Dataset items:
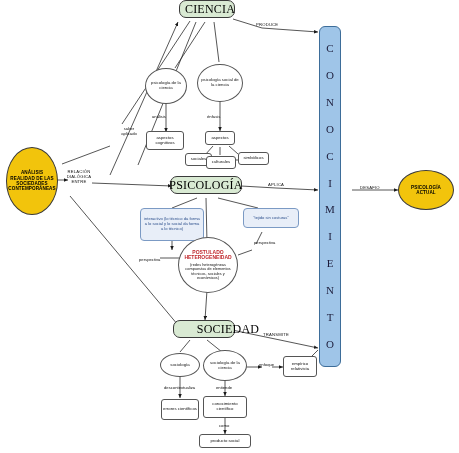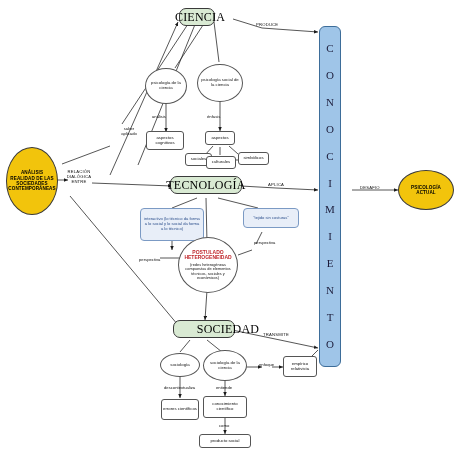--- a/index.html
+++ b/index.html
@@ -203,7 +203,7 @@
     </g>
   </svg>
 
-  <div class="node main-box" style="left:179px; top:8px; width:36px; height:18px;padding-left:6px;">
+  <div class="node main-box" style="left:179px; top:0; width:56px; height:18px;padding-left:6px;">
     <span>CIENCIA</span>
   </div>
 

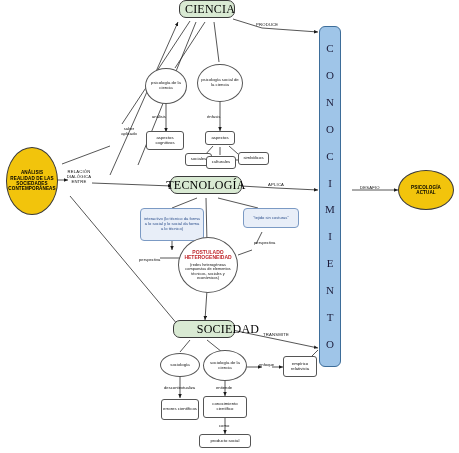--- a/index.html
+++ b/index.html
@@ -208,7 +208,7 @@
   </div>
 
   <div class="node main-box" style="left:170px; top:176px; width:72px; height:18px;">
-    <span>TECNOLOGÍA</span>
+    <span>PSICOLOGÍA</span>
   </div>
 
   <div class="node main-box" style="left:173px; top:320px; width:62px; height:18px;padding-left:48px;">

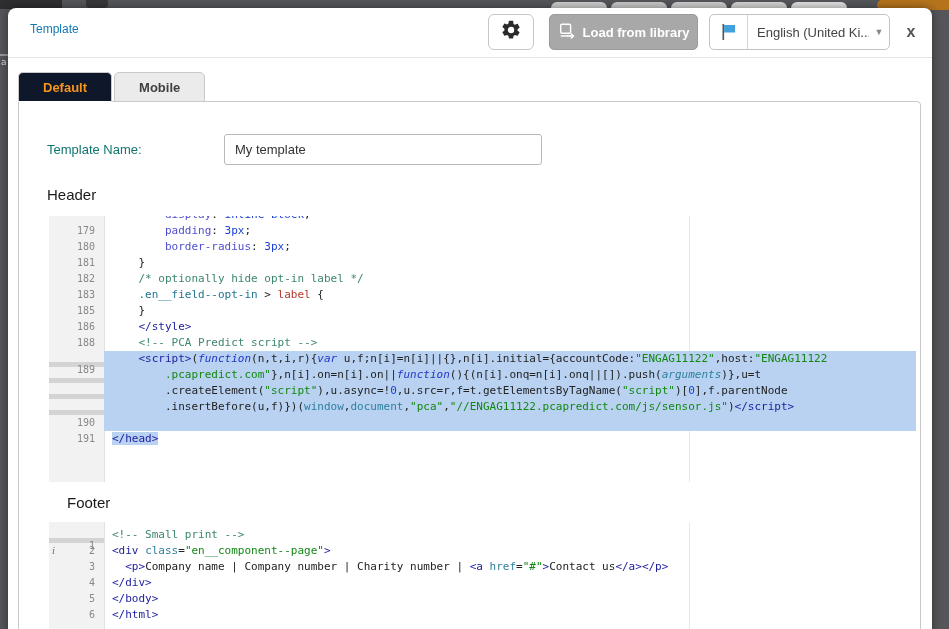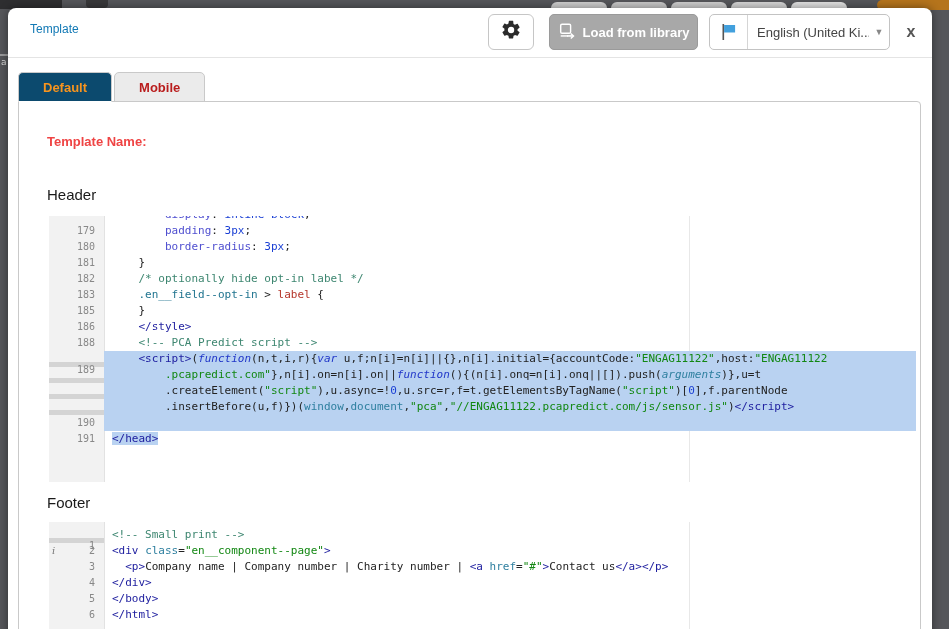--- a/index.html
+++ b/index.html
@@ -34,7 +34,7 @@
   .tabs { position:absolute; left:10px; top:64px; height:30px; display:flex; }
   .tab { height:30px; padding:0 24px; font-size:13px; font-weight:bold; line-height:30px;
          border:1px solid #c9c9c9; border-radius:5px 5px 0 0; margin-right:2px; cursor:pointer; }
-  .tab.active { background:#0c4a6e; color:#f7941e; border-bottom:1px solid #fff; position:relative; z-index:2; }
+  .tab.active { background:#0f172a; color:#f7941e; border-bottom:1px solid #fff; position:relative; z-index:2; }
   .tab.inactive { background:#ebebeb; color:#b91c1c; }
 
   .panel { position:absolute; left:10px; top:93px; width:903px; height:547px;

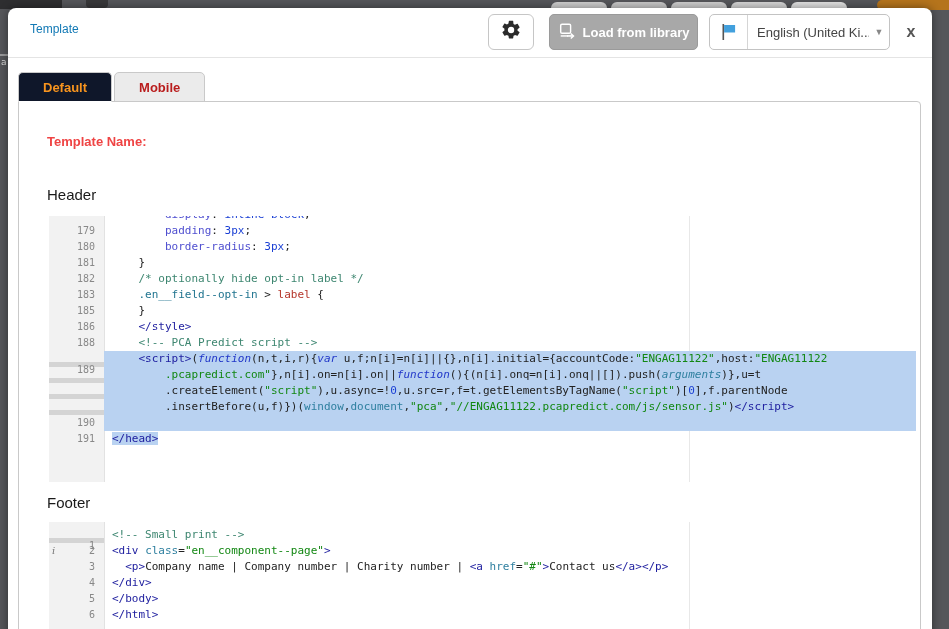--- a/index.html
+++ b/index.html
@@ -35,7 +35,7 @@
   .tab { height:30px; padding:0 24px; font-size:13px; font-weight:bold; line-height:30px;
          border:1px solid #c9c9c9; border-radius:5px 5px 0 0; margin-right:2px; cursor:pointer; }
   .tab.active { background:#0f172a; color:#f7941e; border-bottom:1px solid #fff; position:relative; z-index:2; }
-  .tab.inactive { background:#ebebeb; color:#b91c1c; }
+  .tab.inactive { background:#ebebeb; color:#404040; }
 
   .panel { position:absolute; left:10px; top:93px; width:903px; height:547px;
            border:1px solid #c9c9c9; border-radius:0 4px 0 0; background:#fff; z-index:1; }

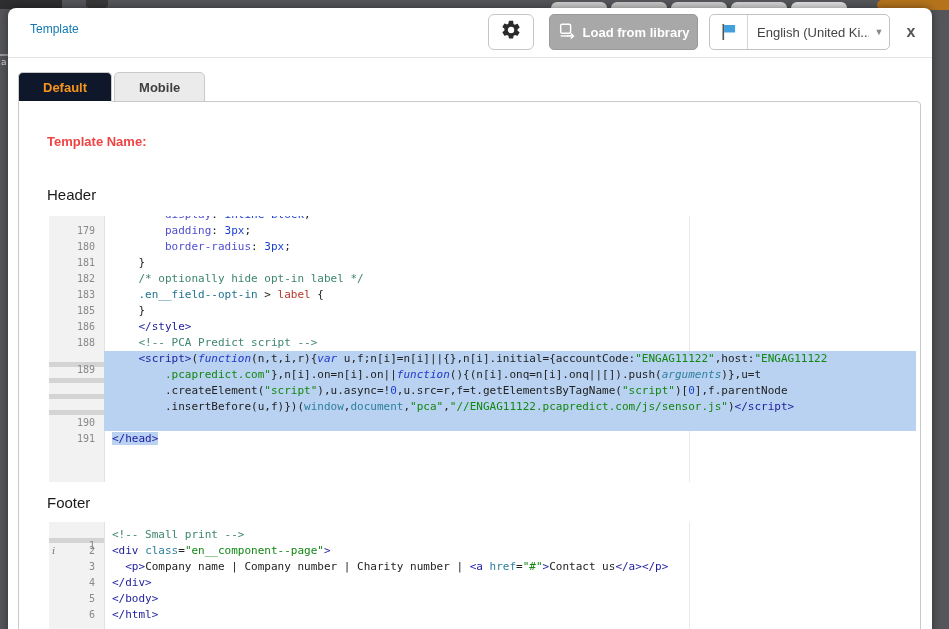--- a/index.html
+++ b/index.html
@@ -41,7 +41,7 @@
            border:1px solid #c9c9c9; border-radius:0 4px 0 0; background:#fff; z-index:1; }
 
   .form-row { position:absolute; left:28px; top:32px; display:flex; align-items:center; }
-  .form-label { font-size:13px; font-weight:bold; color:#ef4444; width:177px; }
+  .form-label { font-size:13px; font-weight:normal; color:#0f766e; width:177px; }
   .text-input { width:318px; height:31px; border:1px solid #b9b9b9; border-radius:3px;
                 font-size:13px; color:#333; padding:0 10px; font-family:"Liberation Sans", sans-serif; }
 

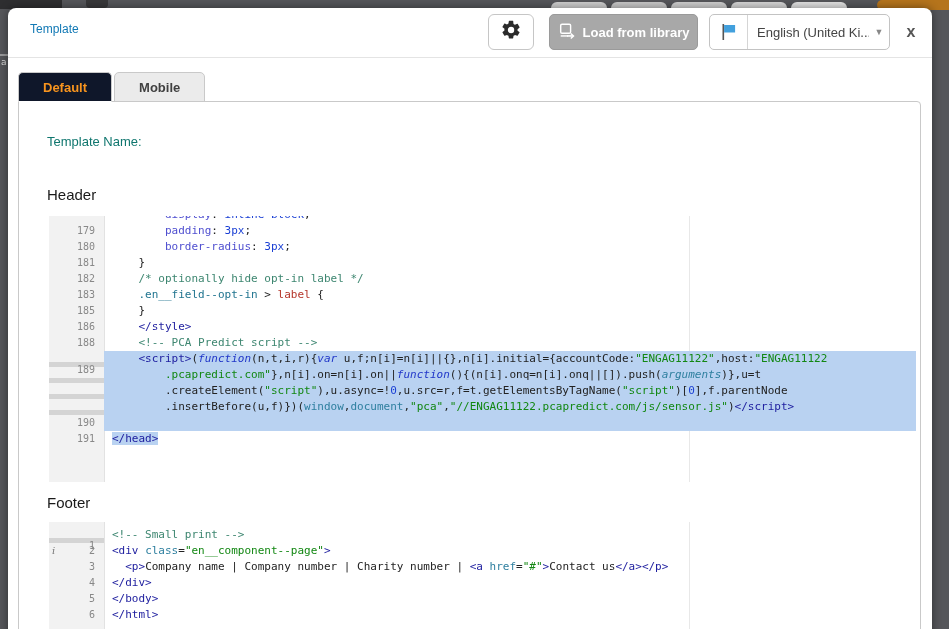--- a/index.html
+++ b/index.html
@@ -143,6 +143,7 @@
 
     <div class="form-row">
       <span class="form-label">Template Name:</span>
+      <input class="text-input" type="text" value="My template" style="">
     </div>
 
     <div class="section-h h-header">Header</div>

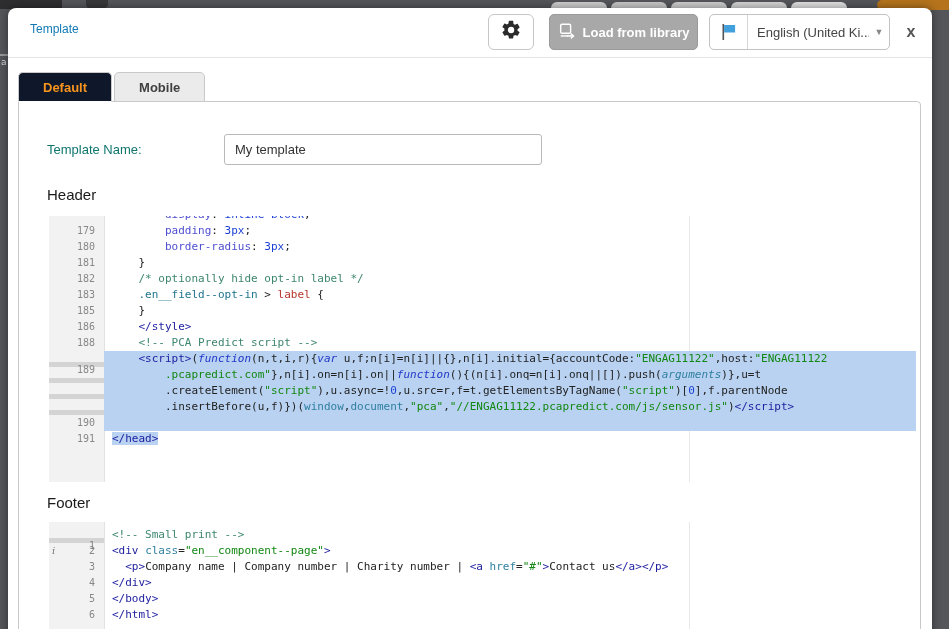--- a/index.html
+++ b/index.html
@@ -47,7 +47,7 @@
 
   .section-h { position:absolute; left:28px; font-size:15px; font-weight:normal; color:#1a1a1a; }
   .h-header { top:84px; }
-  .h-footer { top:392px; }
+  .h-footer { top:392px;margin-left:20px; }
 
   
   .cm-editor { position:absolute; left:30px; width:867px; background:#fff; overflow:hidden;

**WORK ITEM**
Beginning at the line that contains "font-size:13px; font-weight:bold; color:#ef4444;", copy each remaining line of the records exactly, through the final one. Omit the pictures.

**THE COMPLETED TASK**
-  .form-label { font-size:13px; font-weight:bold; color:#ef4444; width:177px; }
+  .form-label { font-size:13px; font-weight:normal; color:#0f766e; width:177px; }
   .text-input { width:318px; height:31px; border:1px solid #b9b9b9; border-radius:3px;
                 font-size:13px; color:#333; padding:0 10px; font-family:"Liberation Sans", sans-serif; }
 

--- a/index.html
+++ b/index.html
@@ -143,6 +143,7 @@
 
     <div class="form-row">
       <span class="form-label">Template Name:</span>
+      <input class="text-input" type="text" value="My template" style="">
     </div>
 
     <div class="section-h h-header">Header</div>

--- a/index.html
+++ b/index.html
@@ -47,7 +47,7 @@
 
   .section-h { position:absolute; left:28px; font-size:15px; font-weight:normal; color:#1a1a1a; }
   .h-header { top:84px; }
-  .h-footer { top:392px; }
+  .h-footer { top:392px;margin-left:20px; }
 
   
   .cm-editor { position:absolute; left:30px; width:867px; background:#fff; overflow:hidden;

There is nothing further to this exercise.